(Task goal) Once the pictures have been removed, repeat the remainder of the records exactly.
[Dataset extract Boundary: Start]
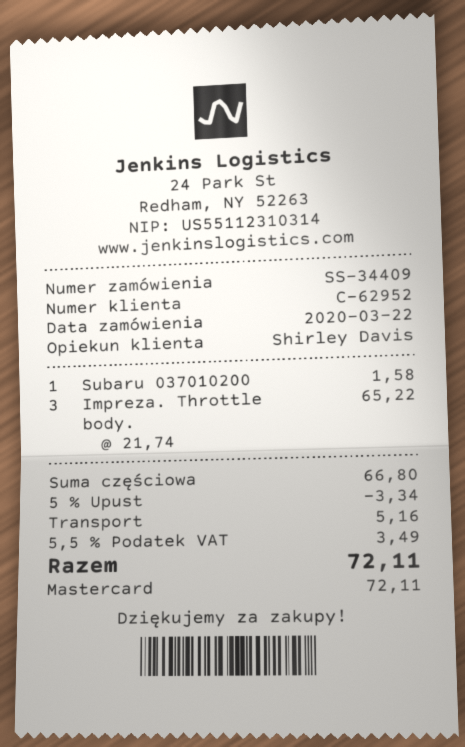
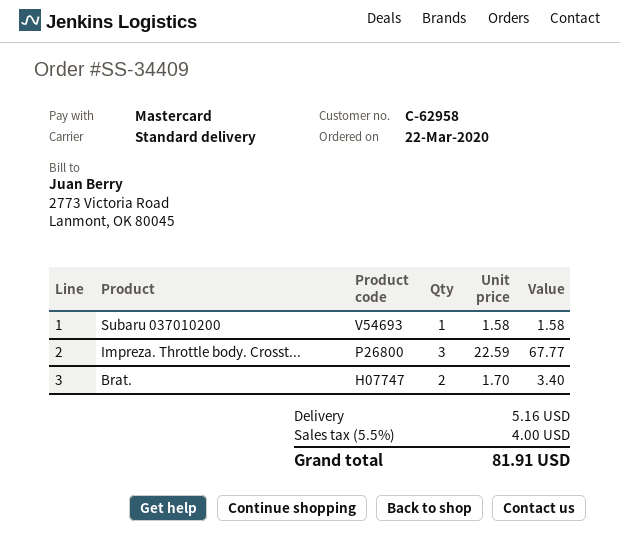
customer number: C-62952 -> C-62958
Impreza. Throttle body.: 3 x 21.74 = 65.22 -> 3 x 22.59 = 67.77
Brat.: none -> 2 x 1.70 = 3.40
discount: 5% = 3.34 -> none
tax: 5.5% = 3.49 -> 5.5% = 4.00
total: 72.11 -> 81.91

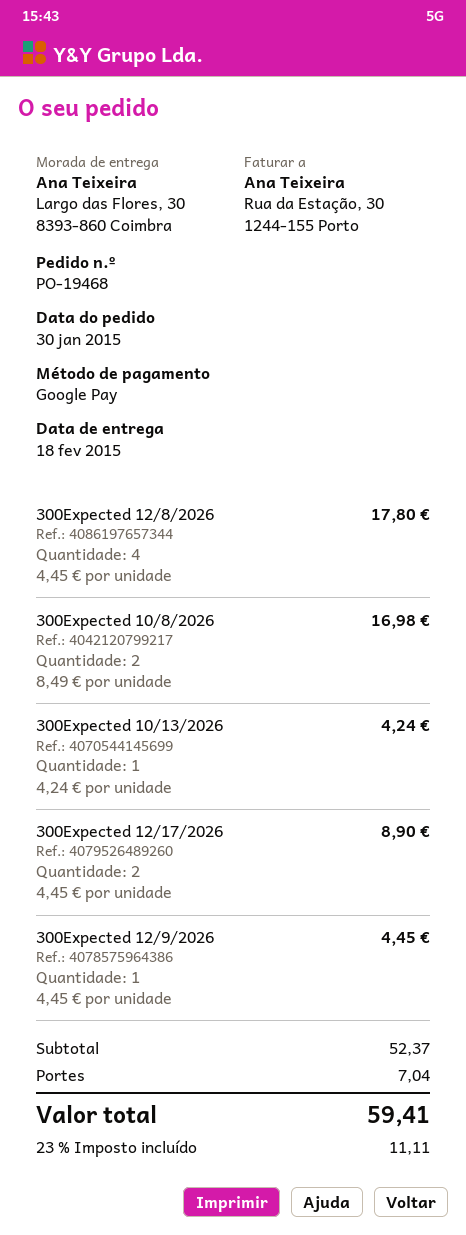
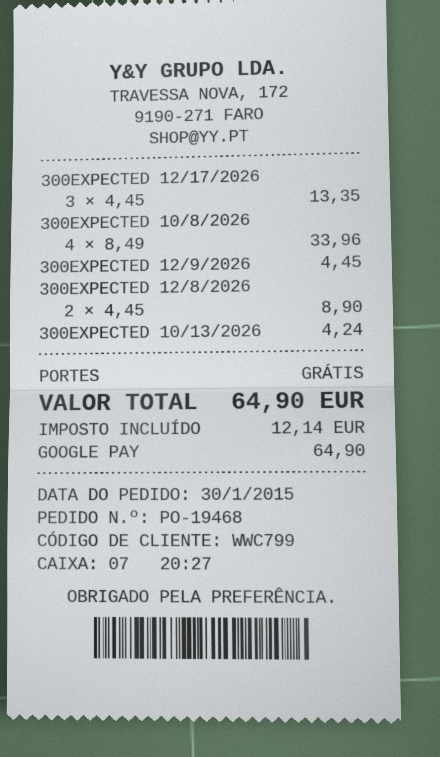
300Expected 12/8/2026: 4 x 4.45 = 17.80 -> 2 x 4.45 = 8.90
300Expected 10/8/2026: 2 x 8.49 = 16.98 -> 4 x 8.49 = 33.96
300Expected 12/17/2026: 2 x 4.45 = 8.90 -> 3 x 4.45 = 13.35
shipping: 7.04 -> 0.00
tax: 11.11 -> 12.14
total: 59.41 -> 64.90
[Dataset extract Boundary: End]
(Expected answer)
customer number: C-62952 -> C-62958
Impreza. Throttle body.: 3 x 21.74 = 65.22 -> 3 x 22.59 = 67.77
Brat.: none -> 2 x 1.70 = 3.40
discount: 5% = 3.34 -> none
tax: 5.5% = 3.49 -> 5.5% = 4.00
total: 72.11 -> 81.91

300Expected 12/8/2026: 4 x 4.45 = 17.80 -> 2 x 4.45 = 8.90
300Expected 10/8/2026: 2 x 8.49 = 16.98 -> 4 x 8.49 = 33.96
300Expected 12/17/2026: 2 x 4.45 = 8.90 -> 3 x 4.45 = 13.35
shipping: 7.04 -> 0.00
tax: 11.11 -> 12.14
total: 59.41 -> 64.90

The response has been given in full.